Regex¶

Perl is noted to have one of the most powerful regular expression engines.
It's usually referenced as PCRE in documentation, which stands for Perl-Compatible Regular Expressions.

Special Variables¶

You can reference capture groups (much like sed) with variables:

$1, $2, etc.: Capture groups in Regex.
- Like sed regex captures, but instead of \1, it's $1.
- When using from the command line, you can use \1, \2, etc., but it's not perl's way of doing it.
$&: Matched string in last regex.
- Holds the whole matched string from the last successful regex.
- Does not hold the whole input string, only the matched part of the input string.
- Like ${BASH_REMATCH[0]}
$`: Holds the text before the match.
$': Holds the text after the match.

Those last 3 variables are a little controversial. They're omitted from any scripts for performance reasons.

From perlre:

Once $&, $', or $` are used anywhere in the program, Perl has to save all that extra information for every regex match -- even ones that don’t use it.

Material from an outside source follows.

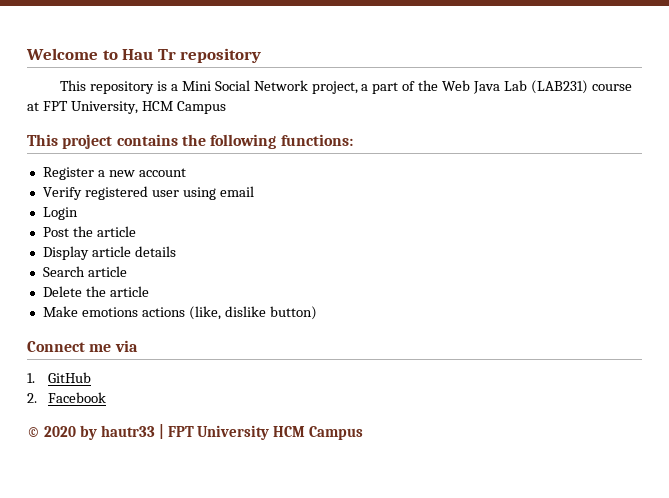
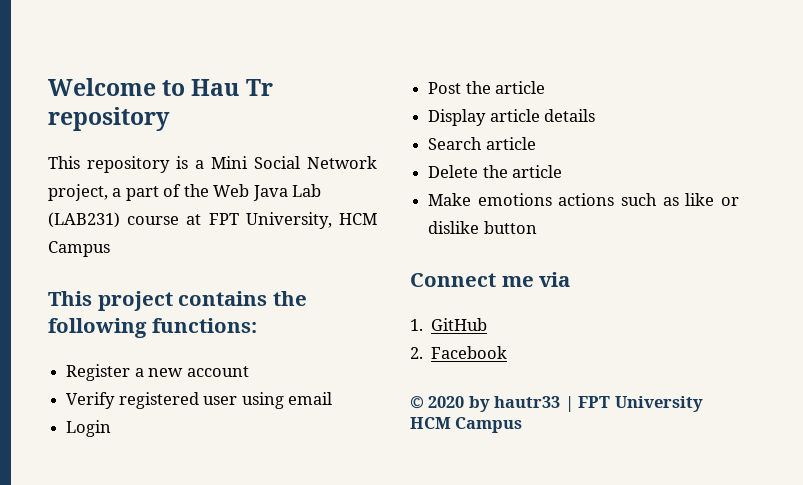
[188,306,317,320] (like, dislike button) -> [621,193,739,206] [428,221,537,234] such as like or dislike button

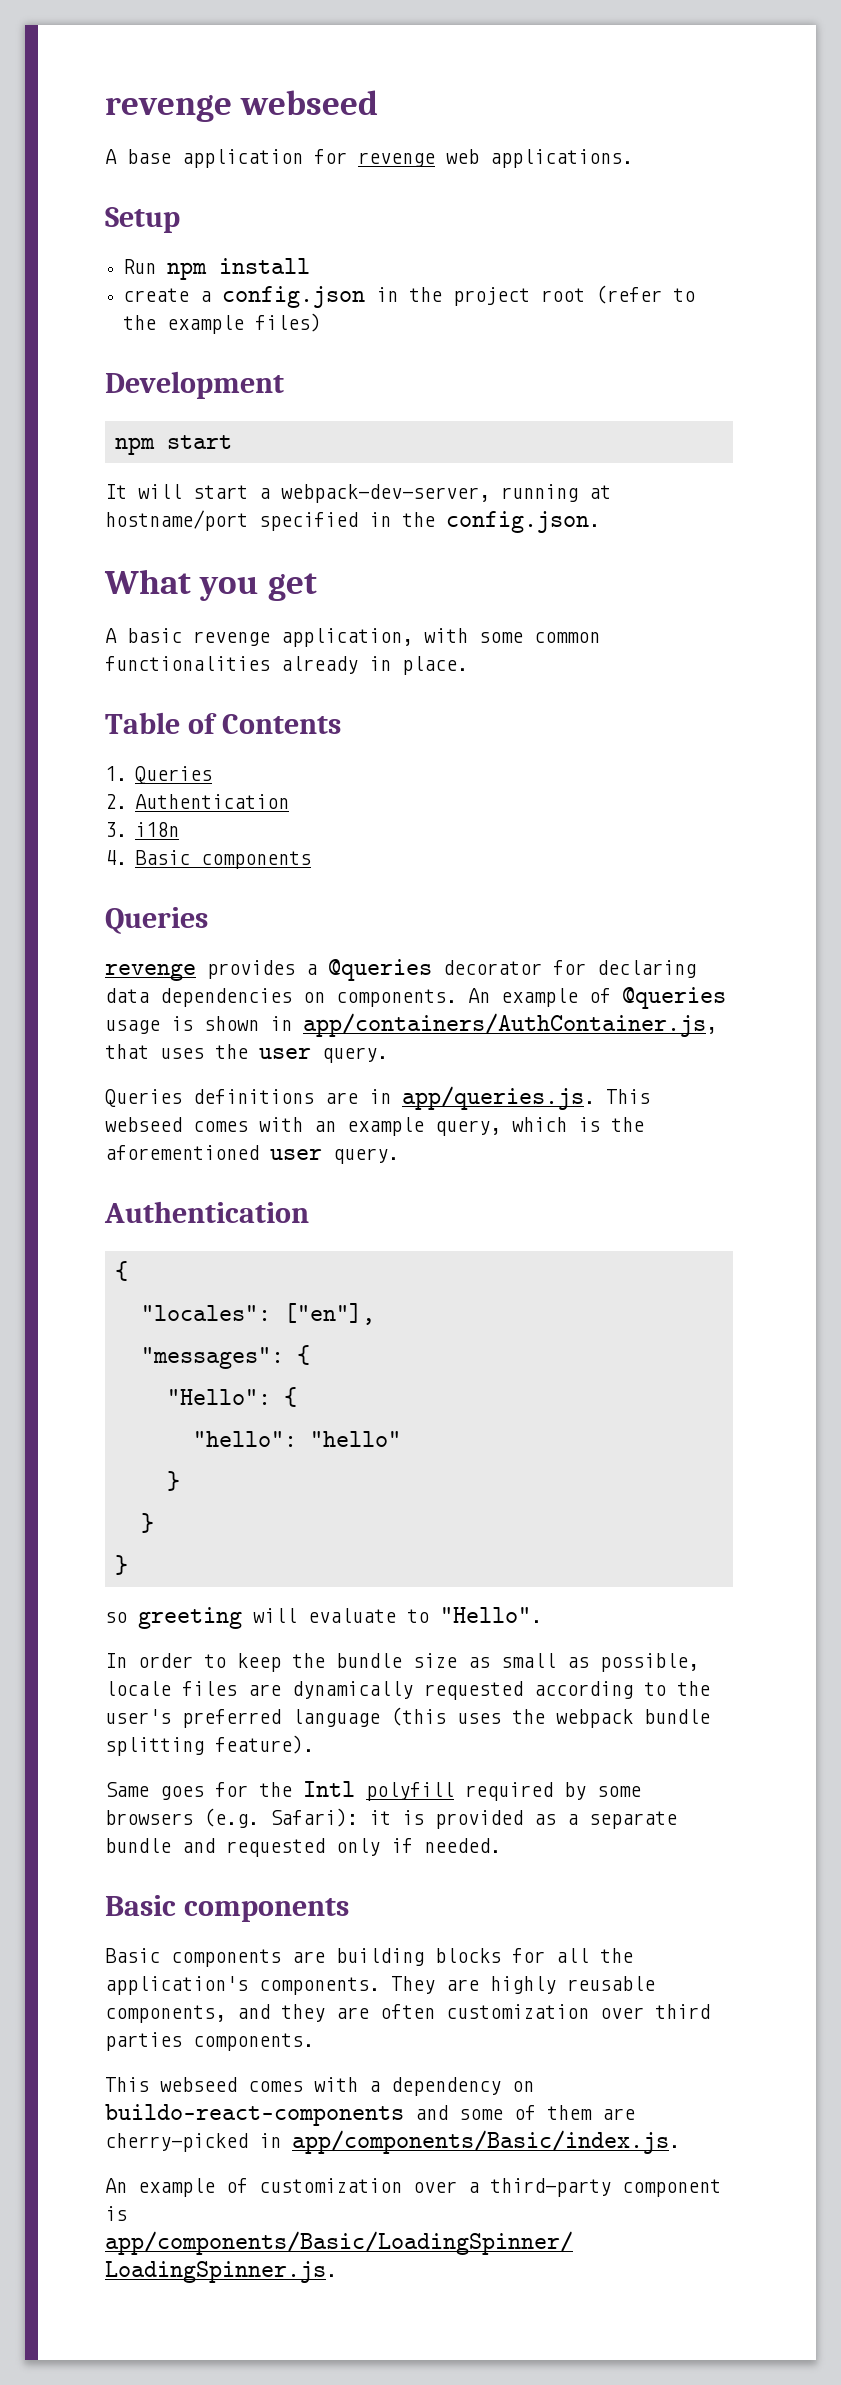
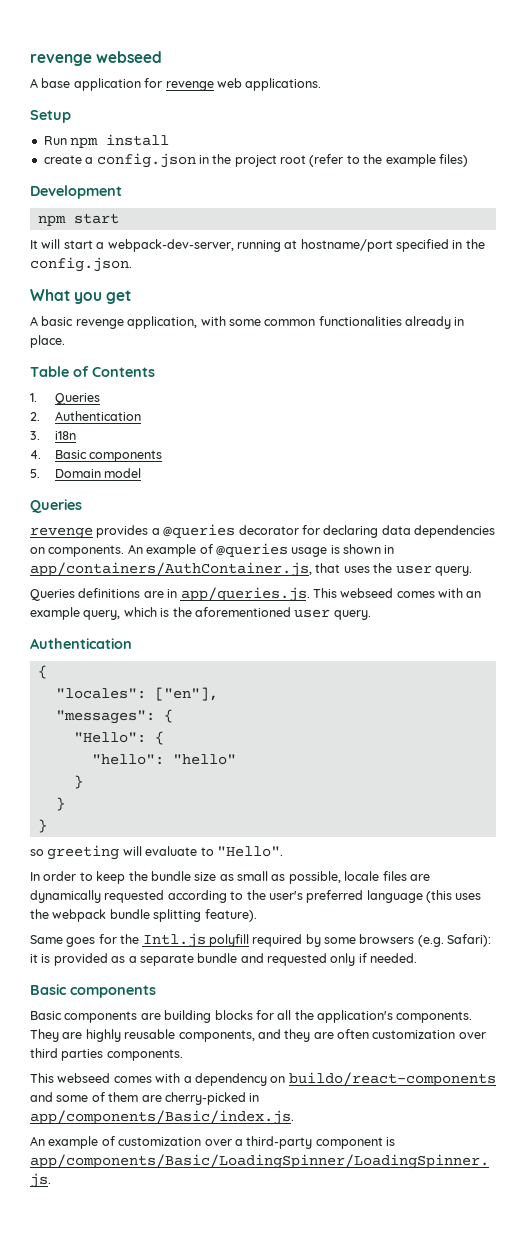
(312, 860) none -> [30,468,141,478] // 5. Domain model
[303,1781,355,1797] Intl -> [142,933,206,948] Intl.js
[105,2104,404,2126] buildo-react-components -> [288,1072,496,1086] buildo/react-components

So using $1, $2 etc. with capture groups is generally preferred for performance.

That said, if you're doing one-liners, it doesn't matter.

Lookahead and Lookbehind (Lookaround)¶

These are zero-width assertions that match a condition but don't consume the characters they match.

This means they're not used for capturing, they're only used for checking if a condition is true.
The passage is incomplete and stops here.